THE TASK:
The line holding "[68,1024,270,1041] [68,1069,100,1082] //" and all lines that follow it to the end of the data: return these exactly, and nothing more.

Before and after images

********************

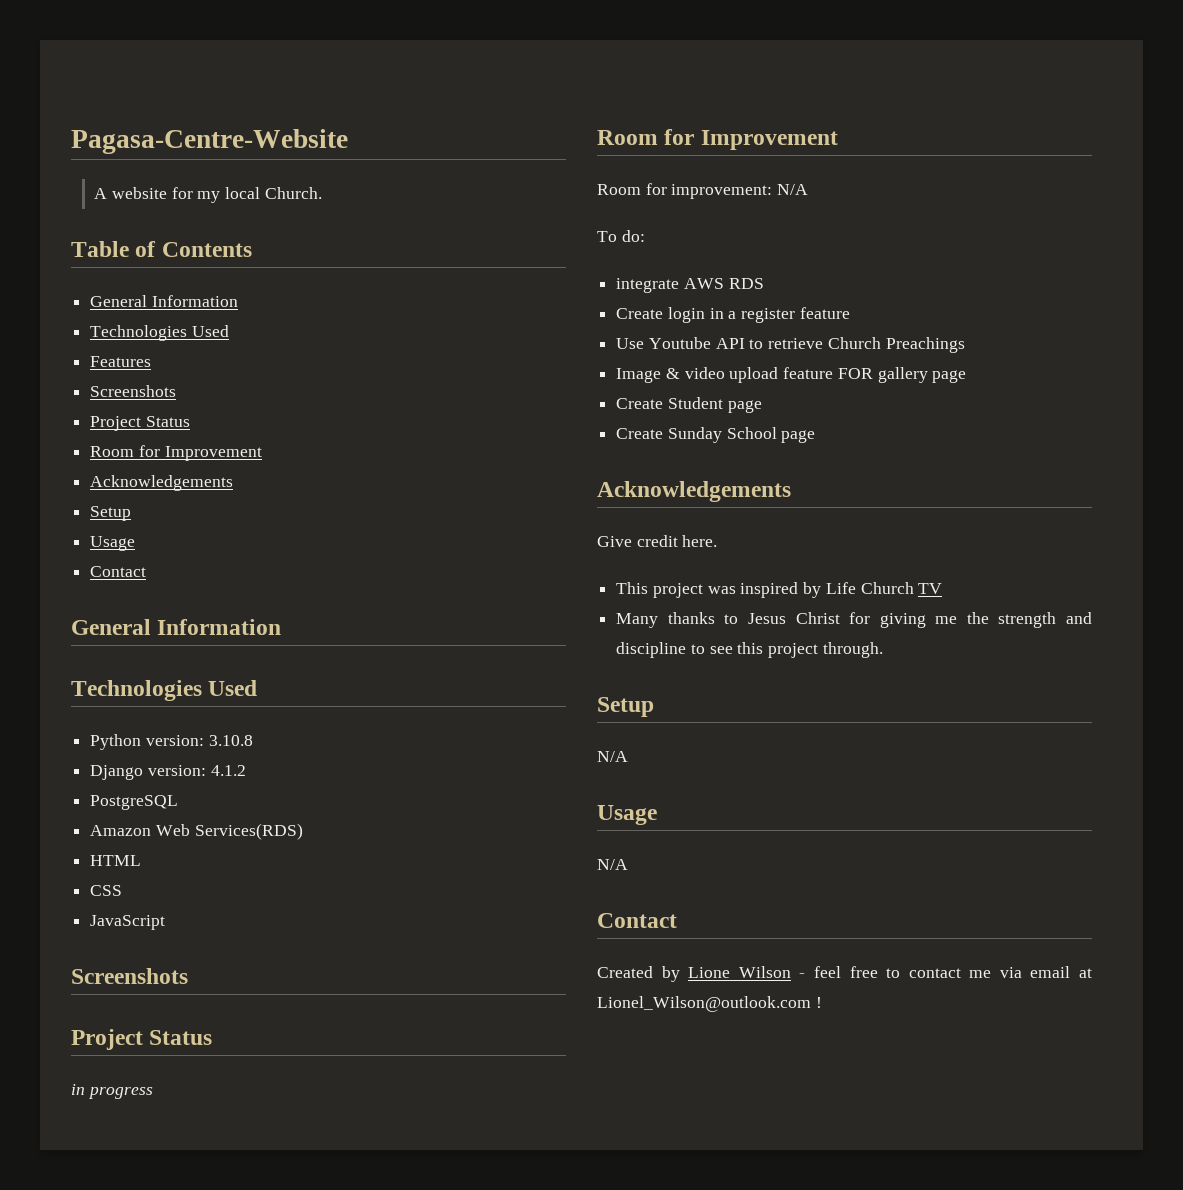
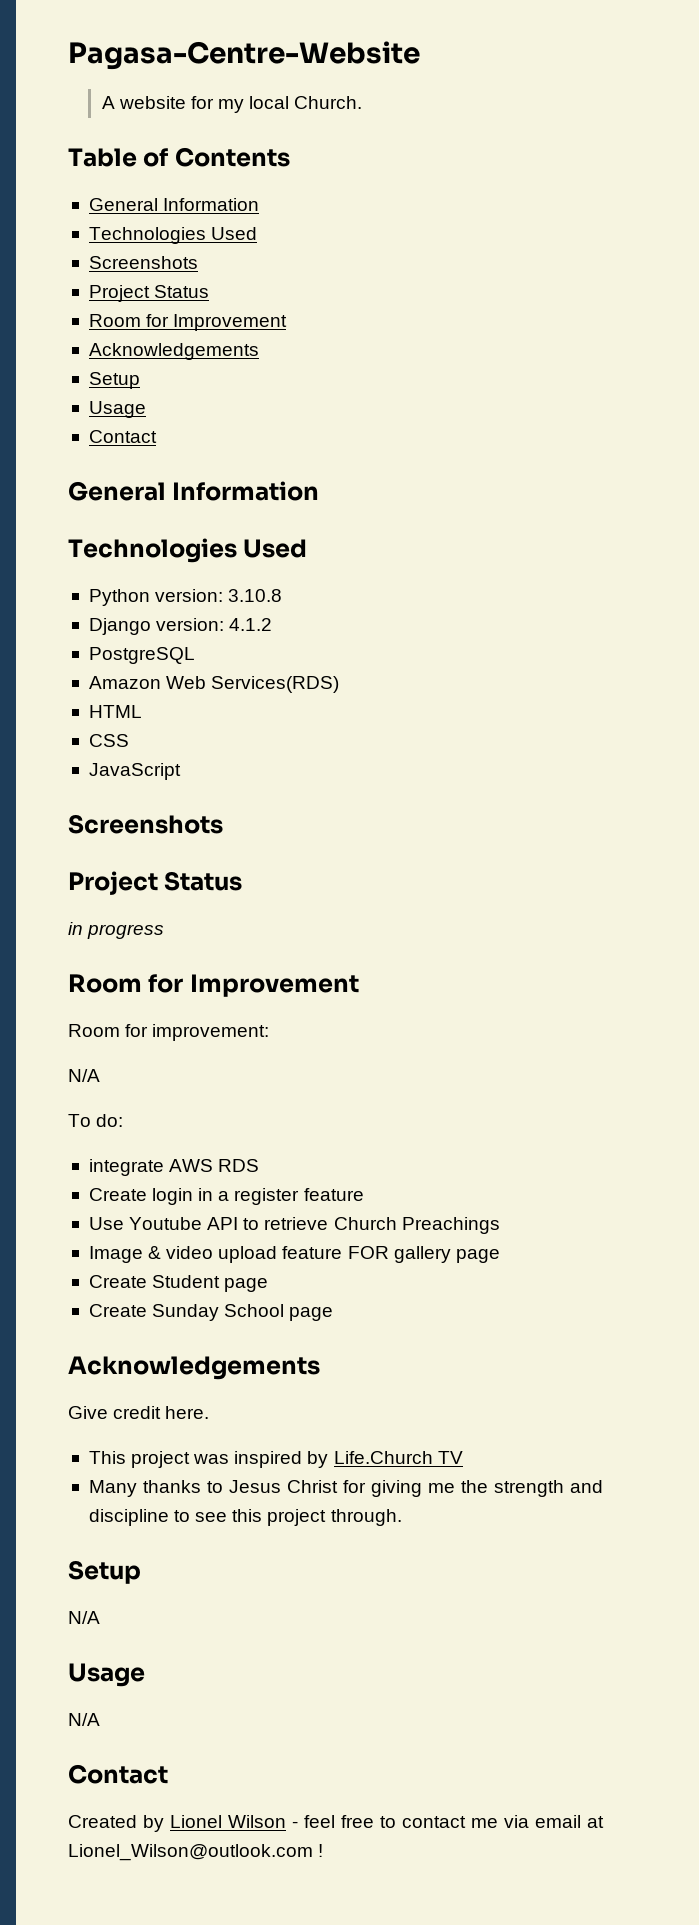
[90,356,152,367] // Features -> (258, 233) none
(773, 191) none -> (270, 1032) //
[825,582,914,594] Life Church -> [333,1451,433,1464] Life.Church
[688,967,731,978] Lione -> [170,1815,222,1828] Lionel

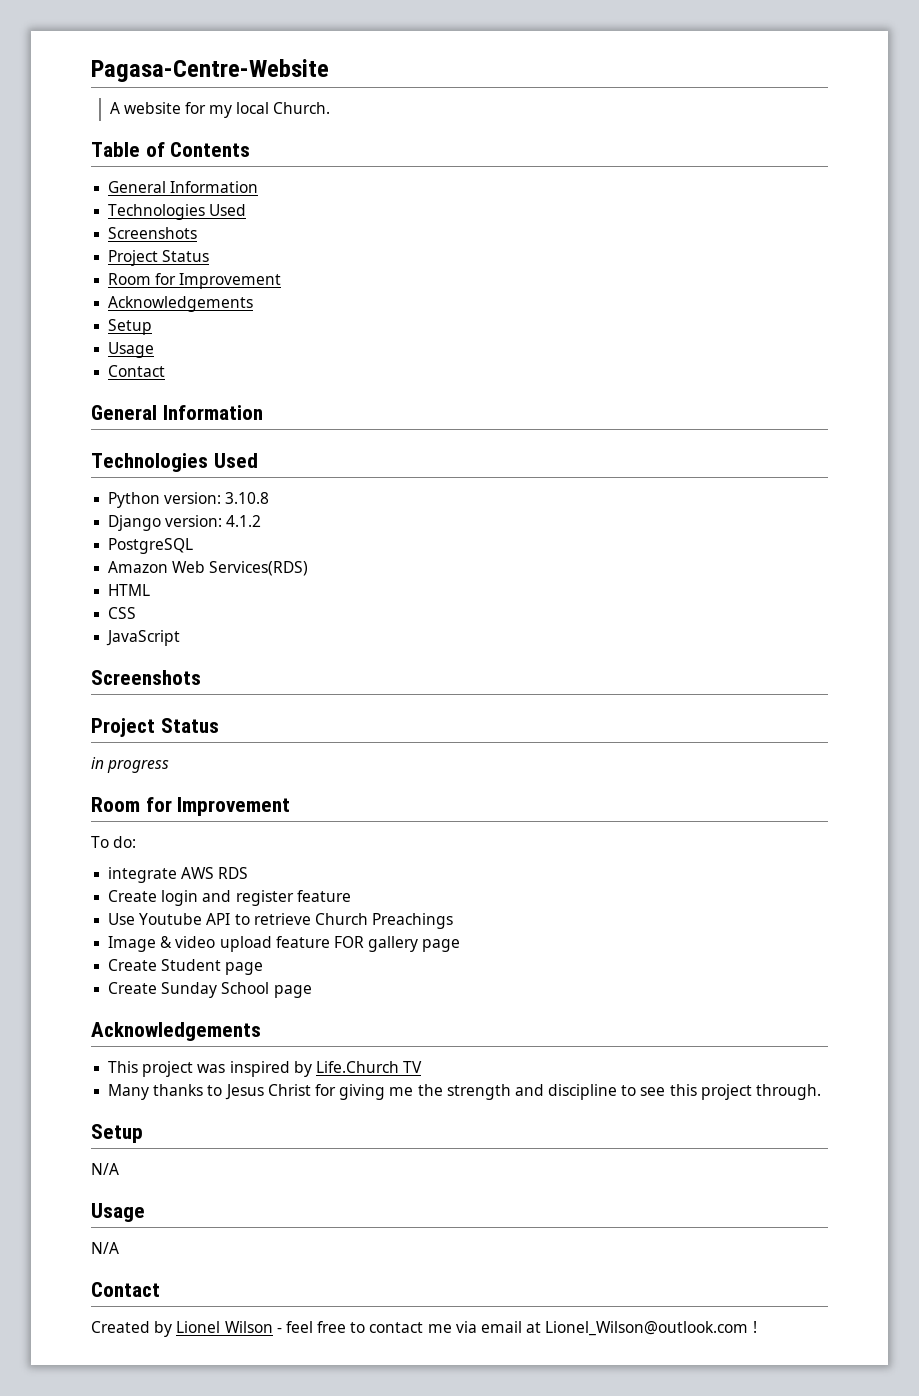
[68,1024,270,1041] [68,1069,100,1082] // Room for improvement: // N/A -> (291, 806) none
[198,1188,230,1201] in a -> [202,890,232,902] and
[68,1406,210,1419] // Give credit here. -> (261, 1031) none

********************

WRITTEN SOLUTION:
[68,1024,270,1041] [68,1069,100,1082] // Room for improvement: // N/A -> (291, 806) none
[198,1188,230,1201] in a -> [202,890,232,902] and
[68,1406,210,1419] // Give credit here. -> (261, 1031) none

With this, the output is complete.